Ainsi, dans un premier temps, l’étude de la transition progressive de ces industries pharmaceutiques d’industries imitatrices vers des industries innovation oriented permettra d’estimer son impact sur l’innovation pharmaceutique en Tunisie, au niveau tant statique que dynamique. Dans un second temps, les enseignements qui peuvent être tirés de cette analyse comparative, d’une part, et les conclusions tirées de notre analyse théorique et empirique, d’autre part, sont autant d’éléments qui nous permettront de formuler un ensemble de recommandations qui s’inscriront dans un objectif de consolider les atouts du système d’innovation en Tunisie et d’en suppléer les lacunes. Dans ce sens, nous tentons de conceptualiser un « modèle d’innovation » que pourrait suivre la Tunisie pour impulser l’innovation pharmaceutique locale et accélérer le processus de « décollage » (take off) et éventuellement, le « rattrapage » (catching up) de son système d’innovation.

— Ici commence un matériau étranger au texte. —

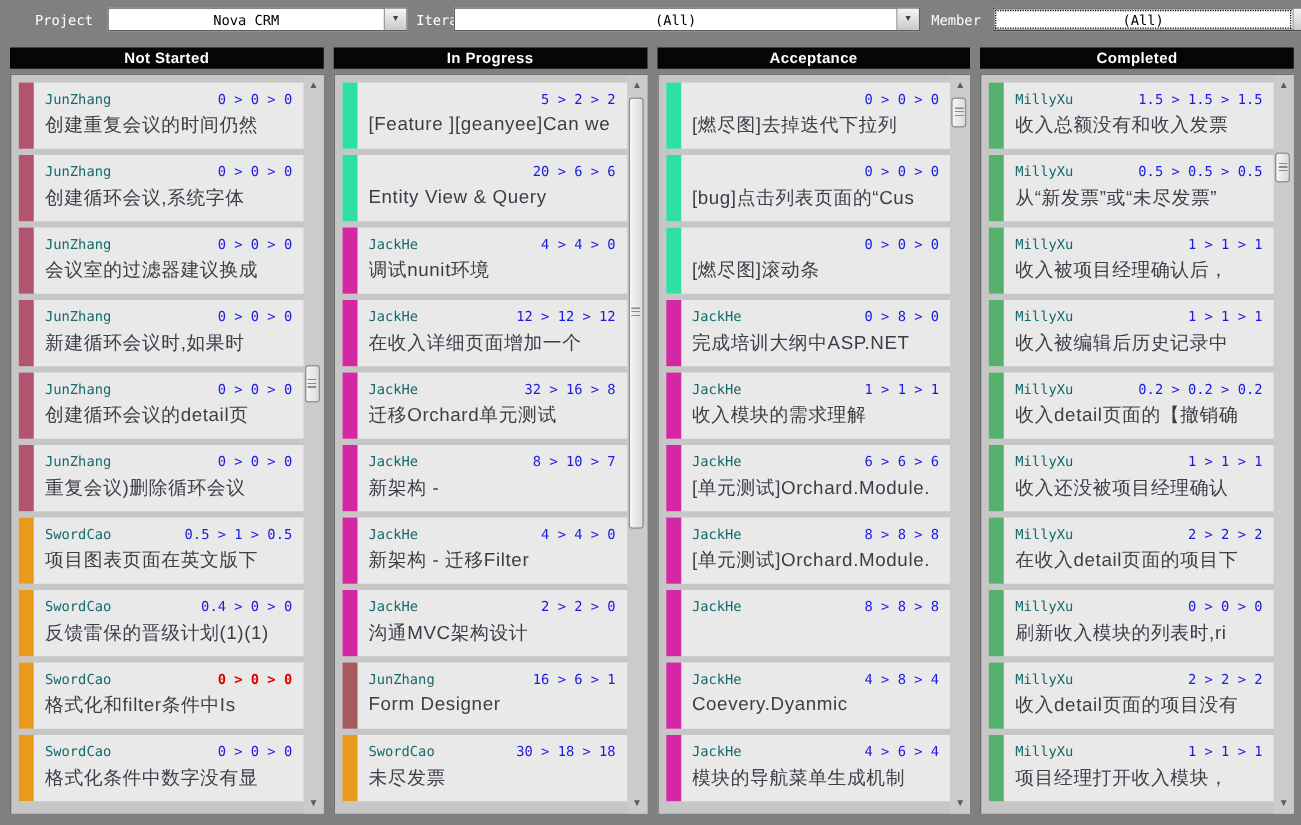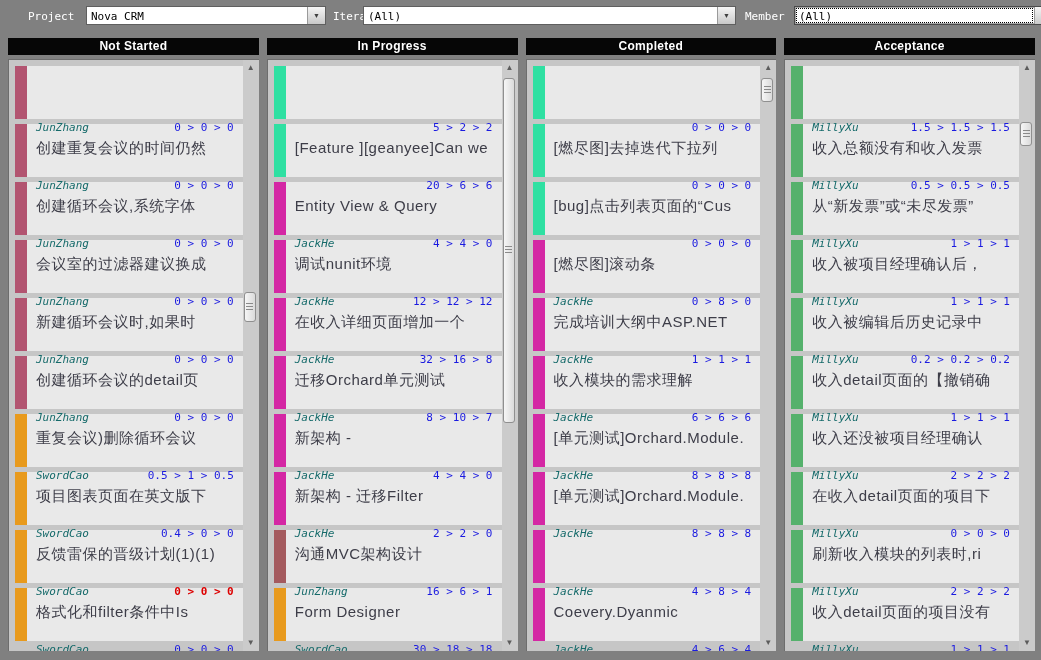--- a/index.html
+++ b/index.html
@@ -5,41 +5,41 @@
   html,body{margin:0;padding:0;}
   body{
     width:1041px;height:660px;overflow:hidden;position:relative;
     background:#808080;
     font-family:"Liberation Sans",sans-serif;
     -webkit-font-smoothing:none;
   }
   
   .toolbar{position:absolute;top:0;left:16px;width:100%;height:32px;}
   .tb-label{position:absolute;top:10px;color:#ffffff;font:11px "DejaVu Sans Mono",monospace;}
-  .combo{position:absolute;top:6px;height:19px;background:#ffffff;border:1px solid #5f5f5f;display:flex;box-sizing:border-box;}
+  .combo{position:absolute;top:6px;height:19px;background:#ffffff;border:1px solid #5f5f5f;display:flex;box-sizing:border-box;text-align:center;}
   .combo-value{flex:1;min-width:0;font:11px "DejaVu Sans Mono",monospace;color:#000;padding:3px 4px 0 4px;white-space:nowrap;overflow:hidden;}
   .combo-btn{width:17px;flex:0 0 17px;background:linear-gradient(#f5f5f5,#c9c9c9);border-left:1px solid #9a9a9a;display:flex;align-items:center;justify-content:center;font-size:7px;color:#3f3f3f;}
   .combo.focused .combo-value{outline:1px dotted #000;outline-offset:-2px;}
   .combo.boxed{border:1px solid #4a4a4a;box-shadow:0 0 0 1px #a8a8a8 inset;}
   
   .headers{position:absolute;top:38px;left:8px;right:6px;display:flex;gap:8px;}
   .col-header{flex:1;height:17px;background:#060606;color:#ffffff;text-align:center;
     font:bold 12px/17px "Liberation Sans",sans-serif;letter-spacing:.3px;}
   
   .board{position:absolute;top:59px;left:8px;right:6px;height:592px;display:flex;gap:8px;}
   .column{flex:1;min-width:0;background:#c6c6c6;position:relative;overflow:hidden;
     border-left:1px solid #6d6d6d;border-top:1px solid #6d6d6d;}
   .card-list{position:absolute;left:0;top:0;right:16px;bottom:0;padding:6px 0 0 6px;}
   .card{height:53px;margin-bottom:5px;background:#e9e9e9;display:flex;}
   .stripe{width:12px;flex:0 0 12px;}
   .card-body{flex:1;min-width:0;padding:7px 9px 0 9px;}
   .card-top{display:flex;justify-content:space-between;align-items:baseline;
     font:11px "DejaVu Sans Mono",monospace;}
-  .author{color:#156a6a;font-style:italic;}
-  .metrics{color:#1a1ae0;white-space:pre;margin-top:48px;}
+  .author{color:#156a6a;}
+  .metrics{color:#1a1ae0;white-space:pre;}
   .metrics.alert{color:#dd0000;font-weight:bold;}
   .title{margin-top:5px;font-size:15px;color:#3d3d48;letter-spacing:.5px;
     white-space:nowrap;overflow:hidden;}
   
   .scrollbar{position:absolute;top:0;right:0;width:16px;bottom:0;background:#cbcbcb;}
   .sb-arrow{position:absolute;left:0;right:0;height:12px;text-align:center;
     font-size:8px;line-height:12px;color:#5c5c5c;cursor:default;}
   .sb-arrow.up{top:2px}.sb-arrow.down{bottom:2px}
   .sb-thumb{position:absolute;left:1px;width:12px;box-sizing:border-box;
     background:linear-gradient(90deg,#f6f6f6,#dadada);border:1px solid #8f8f8f;
@@ -69,22 +69,22 @@
   <span class="tb-label" style="left:729px">Member</span>
   <div class="combo focused boxed" style="left:778px;width:259px">
     <div class="combo-value">(All)</div>
     <div class="combo-btn">▼</div>
   </div>
 </div>
 
 <div class="headers" id="headers">
     <div class="col-header">Not Started</div>
     <div class="col-header">In Progress</div>
+    <div class="col-header">Acceptance</div>
     <div class="col-header">Completed</div>
-    <div class="col-header">Acceptance</div>
   </div>
 
 <div class="board" id="board">
     <div class="column col-0">
       <div class="card-list">
         <div class="card">
     <div class="stripe" style="background: rgb(178, 84, 112);"></div>
     <div class="card-body">
       <div class="card-top">
         <span class="author">JunZhang</span>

A l’issue de notre étude, et sur la base de conclusions tirées de l’étude théorique et de l’analyse empirique, il sera opportun de discuter la faisabilité et la légitimité de ces recommandations dans un contexte politico-économique local et régional en transformation et qui posent autant d’opportunités que de menaces au développement de l’innovation pharmaceutique et de l’économie tunisienne dans sa globalité.